Off The Pitch crowns Napoli Europe’s most financially sustainable club
Off The Pitch crowns Napoli Europe’s most financially sustainable club
IMAGO | Napoli players celebrate winning their fourth Scudetto after their last Serie A match of the 2024/25 season.
Off The Pitch ranks Napoli as Europe’s leader in financial sustainability, based on a set of weighted proportional metrics.
Competing with football’s growing financial power remains a challenge — particularly for smaller clubs.
Why it matters: Financial sustainability is no longer optional; it is becoming a competitive advantage — and the clubs getting it right deserve recognition.
The perspective: Long-term success in football also relies on sustainable financial management. Those who fail to adapt risk losing their competitive edge, widening the gap between ambition and financial reality.
25 June 2025 - 4:58 PM
Financial management is playing an increasingly central role in football, influencing how clubs compete both on and off the pitch. The rise of private equity and state-backed ownership has widened the financial divide and increased pressure on others to remain competitive without falling behind.
As a result, football’s regulatory bodies have intensified their scrutiny of club finances, prompting renewed debate around ownership structures, legal disputes, points deductions, and salary caps — all aimed at preserving a level playing field.
Striking the balance between financial sustainability and on-pitch success has never been more difficult — or more important. To identify the clubs managing this trade-off effectively, Off The Pitch is once again crowning Europe’s most financially sustainable clubs using a weighted model based on EBITDA margin, Return on Assets (excluding exceptional income), and equity ratio across 245 clubs.
The ranking draws on data from the past three fiscal years (2021/22 to 2023/24), with greater weight given to the most recent period to reflect current performance and reduce the impact of one-off anomalies.
Less transparent clubs are excluded to maintain accuracy, and those relegated in 2023/24 are penalised to reflect the link between sustainability and sporting results.
Who sits on top?
This year, newly crowned Serie A champions Napoli top the list of Europe’s most financially sustainable clubs, climbing eight spots from last year’s ranking to reach number one. It marks a key milestone in the club’s long-term transformation, blending smart financial control with continued success on the pitch.
Few clubs have reversed their financial fortunes as effectively. In 2022, Napoli finished third in Serie A and reached the Champions League knockout stage, but still recorded a substantial €65.5 million loss before tax.
Just a year later, they delivered a historic Scudetto win, a Champions League quarter-final, and posted a record net profit of around €80 million — the highest ever recorded in Serie A.
The upward trajectory has continued, with Napoli now leading Off The Pitch’s ranking with a weighted score of 26.2, ahead of major clubs such as Manchester City, Bayern Munich and Celtic. The ranking is driven by an EBITDA margin of 30.6 per cent, a return on assets of 17 per cent and an equity ratio of 29.1 per cent.

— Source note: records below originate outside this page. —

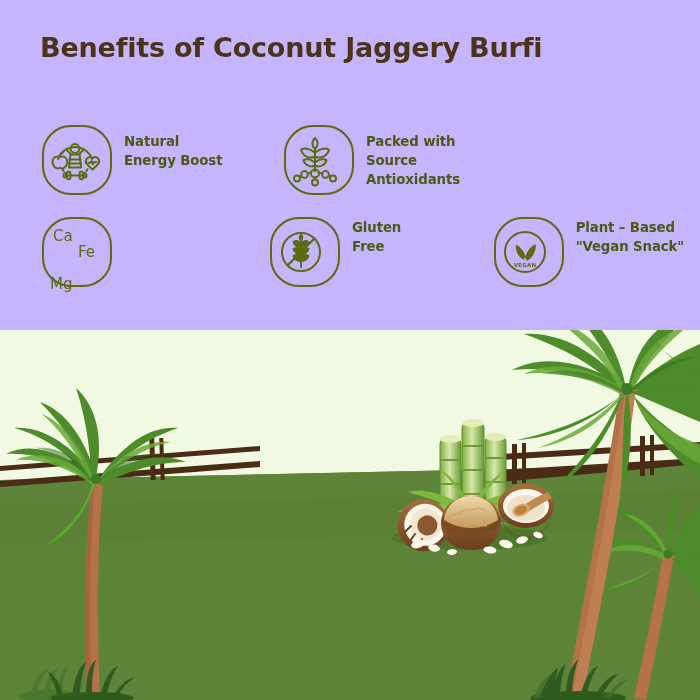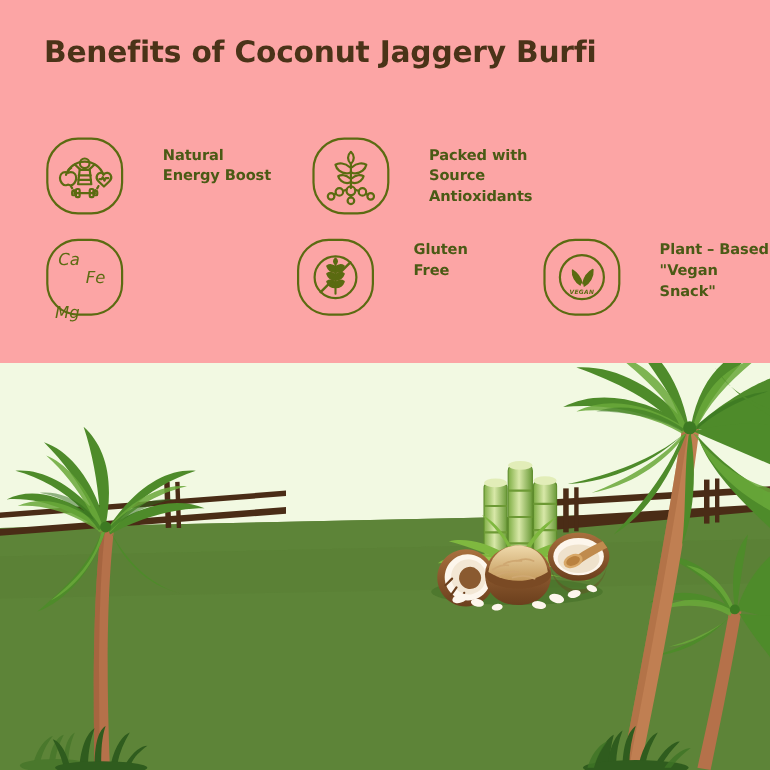"Benefits of Coconut Jaggery Burfi" #stage { background: #fca5a5 -> #c4b5fd }
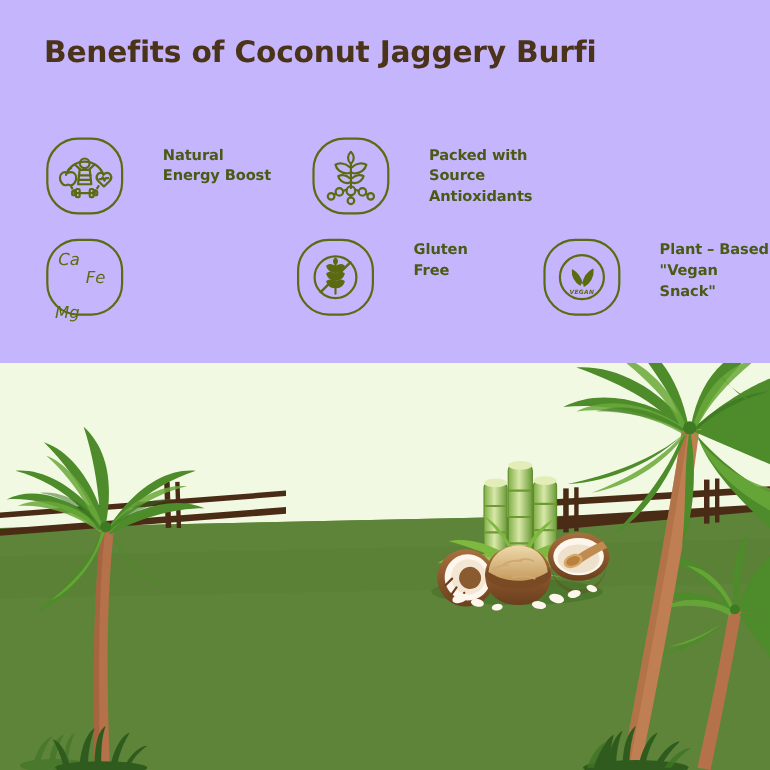"Natural" .cell { gap: 24px -> none }
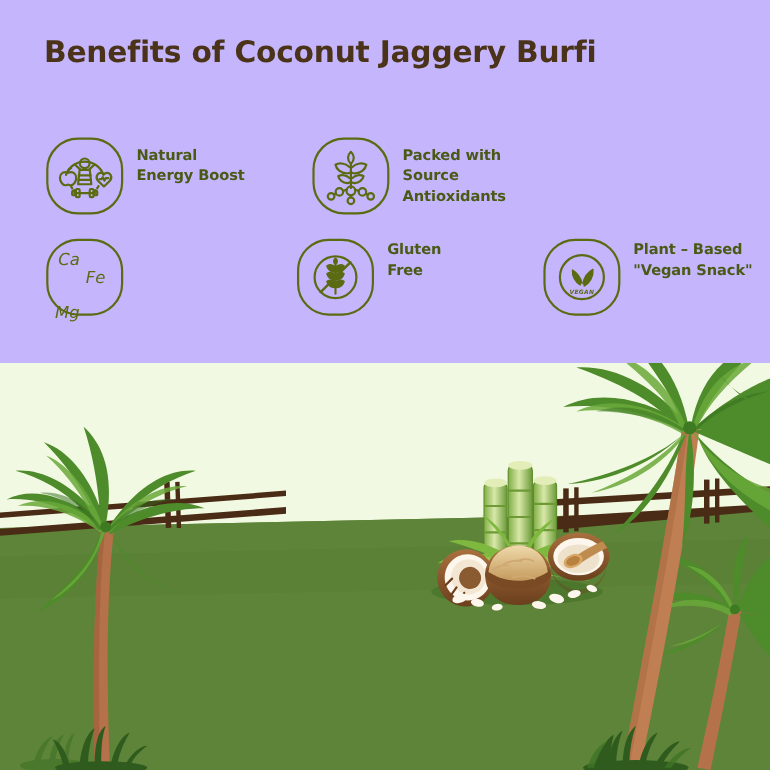"Ca" .iconbox { font-style: italic -> none; justify-content: center -> none }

At a time when many clubs are still striving to achieve financial sustainability, Napoli stand out as a model for how disciplined management and on-pitch ambition can go hand in hand. Perhaps even more impressive is that Napoli reclaimed the Serie A title in the 2024/25 campaign, showing that strong on-pitch performance combined with financial stability can lay the foundation for a truly sustainable future.
In total, six of last year’s clubs remain on the list — Napoli, Silkeborg, Molde, Manchester City, Fiorentina, and AGF Aarhus — with Danish club Silkeborg IF taking second place and Molde FK third.
In fourth and sixth place, Manchester City and new entrants Bayern Munich show that even Europe’s financial heavyweights can maintain sustainable models, balancing competitive ambition with operational control.
Their appearances indicate that scale does not have to come at the expense of structure.
First-timers Clermont Foot, Elche, and Celtic also enter the top 10, each following a different path to financial sustainability.
French Ligue 2 club Clermont Foot stands out with a remarkable return on assets of 62.9 per cent. Elche and Celtic both distinguish themselves with solid equity ratios of 45.5 per cent and 47.4 per cent, respectively.